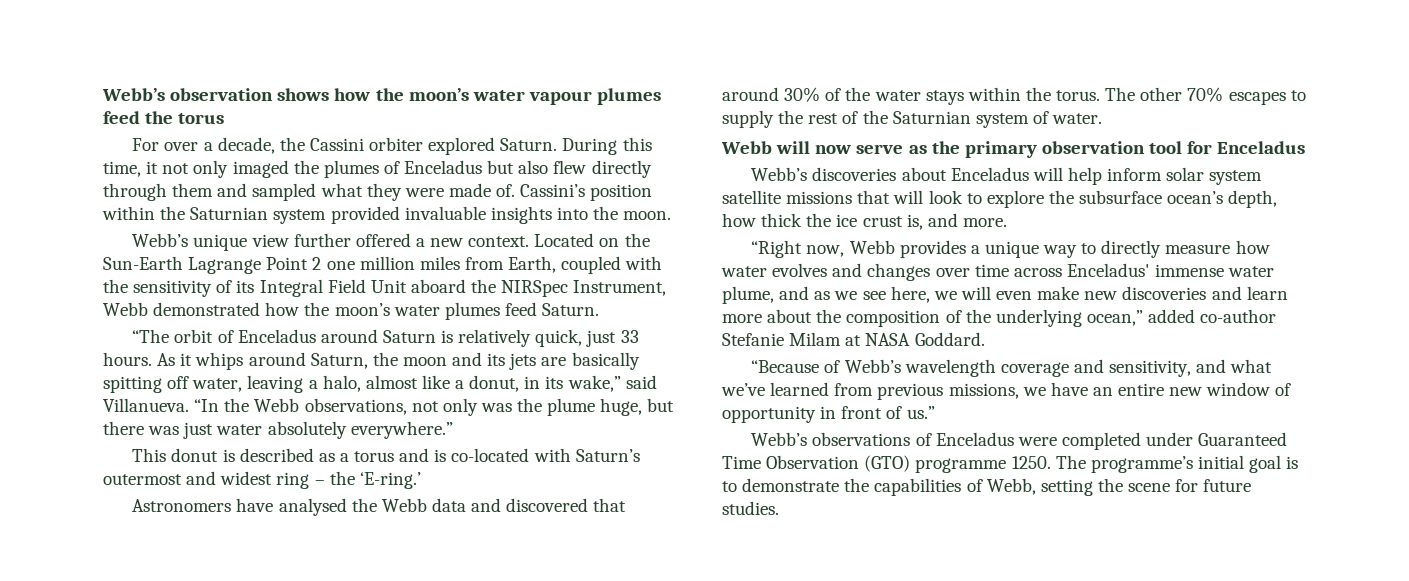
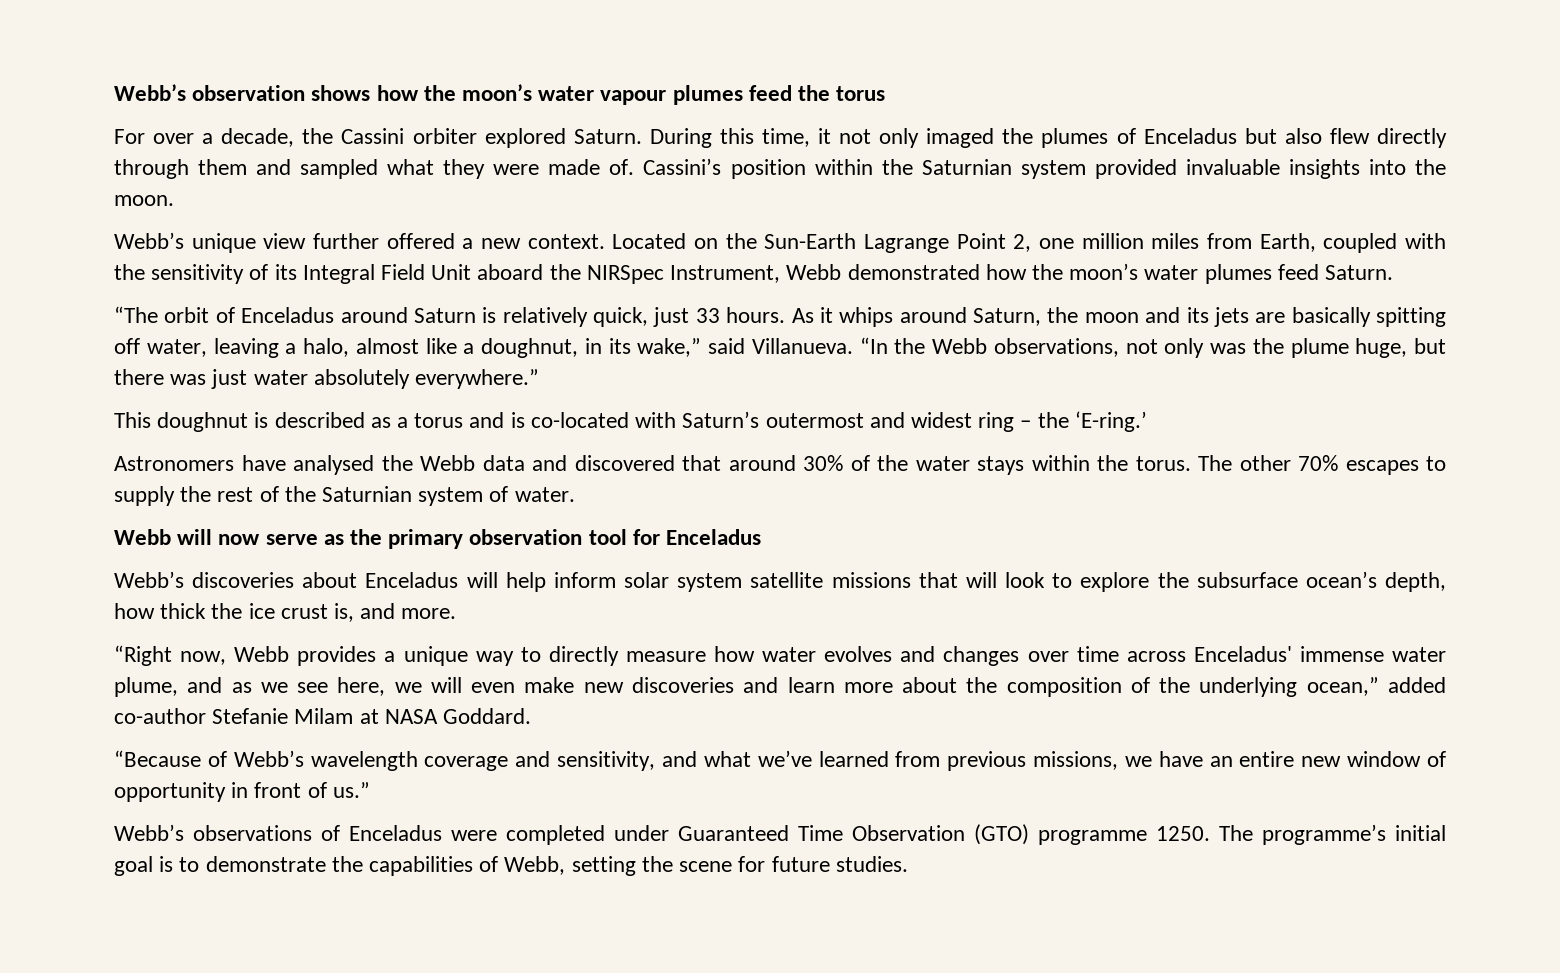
- Located on the Sun-Earth Lagrange Point 2 one million miles from Earth, coupled with the sensitivity of its Integral Field Unit aboard the NIRSpec Instrument, Webb demonstrated how the moon’s water plumes feed Saturn.
+ Located on the Sun-Earth Lagrange Point 2, one million miles from Earth, coupled with the sensitivity of its Integral Field Unit aboard the NIRSpec Instrument, Webb demonstrated how the moon’s water plumes feed Saturn.
- As it whips around Saturn, the moon and its jets are basically spitting off water, leaving a halo, almost like a donut, in its wake,” said Villanueva.
+ As it whips around Saturn, the moon and its jets are basically spitting off water, leaving a halo, almost like a doughnut, in its wake,” said Villanueva.
- This donut is described as a torus and is co-located with Saturn’s outermost and widest ring – the ‘E-ring.’
+ This doughnut is described as a torus and is co-located with Saturn’s outermost and widest ring – the ‘E-ring.’

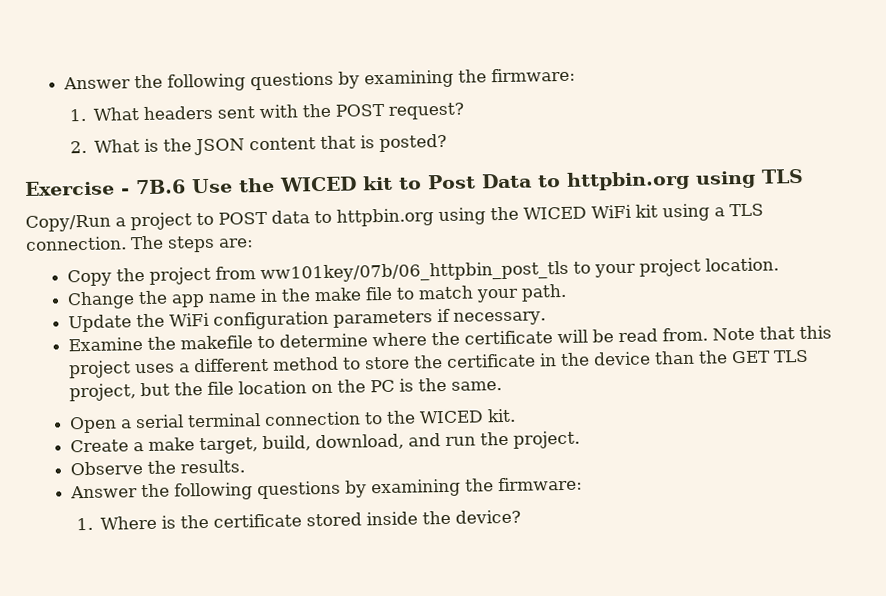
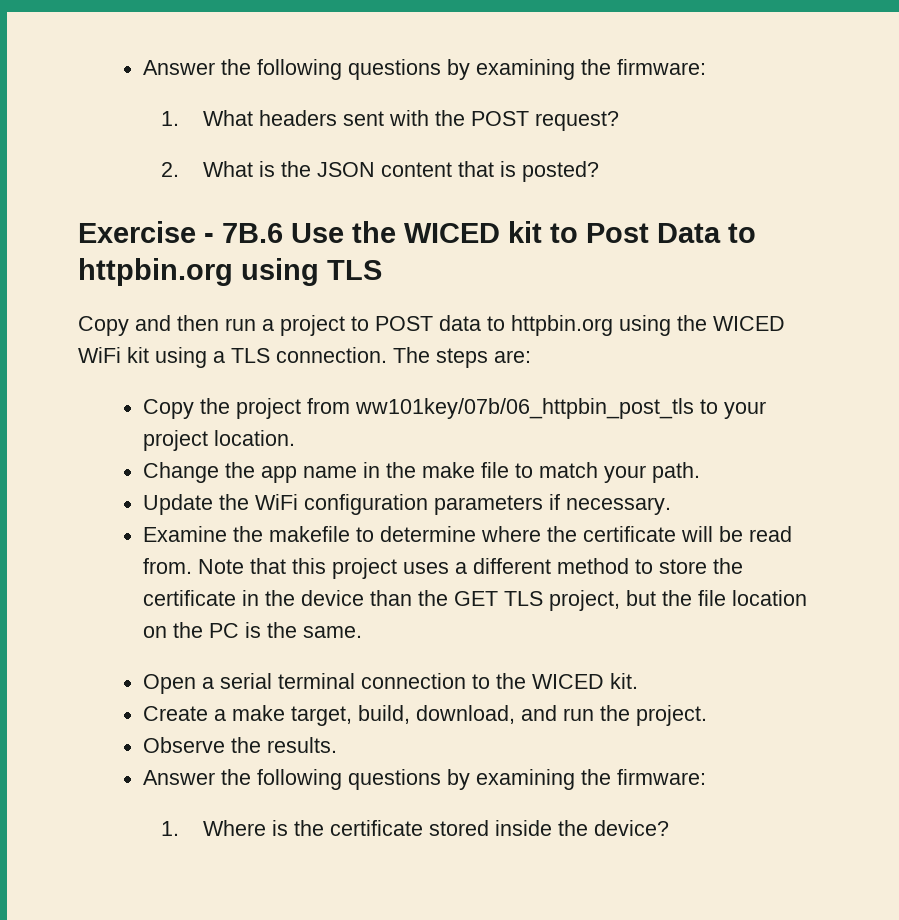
- Copy/Run a project to POST data to httpbin.org using the WICED WiFi kit using a TLS connection.
+ Copy and then run a project to POST data to httpbin.org using the WICED WiFi kit using a TLS connection.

**What needs to be done:**
The records must be restated word for word, apart from any images.

**Answer section:**
- Located on the Sun-Earth Lagrange Point 2 one million miles from Earth, coupled with the sensitivity of its Integral Field Unit aboard the NIRSpec Instrument, Webb demonstrated how the moon’s water plumes feed Saturn.
+ Located on the Sun-Earth Lagrange Point 2, one million miles from Earth, coupled with the sensitivity of its Integral Field Unit aboard the NIRSpec Instrument, Webb demonstrated how the moon’s water plumes feed Saturn.
- As it whips around Saturn, the moon and its jets are basically spitting off water, leaving a halo, almost like a donut, in its wake,” said Villanueva.
+ As it whips around Saturn, the moon and its jets are basically spitting off water, leaving a halo, almost like a doughnut, in its wake,” said Villanueva.
- This donut is described as a torus and is co-located with Saturn’s outermost and widest ring – the ‘E-ring.’
+ This doughnut is described as a torus and is co-located with Saturn’s outermost and widest ring – the ‘E-ring.’

- Copy/Run a project to POST data to httpbin.org using the WICED WiFi kit using a TLS connection.
+ Copy and then run a project to POST data to httpbin.org using the WICED WiFi kit using a TLS connection.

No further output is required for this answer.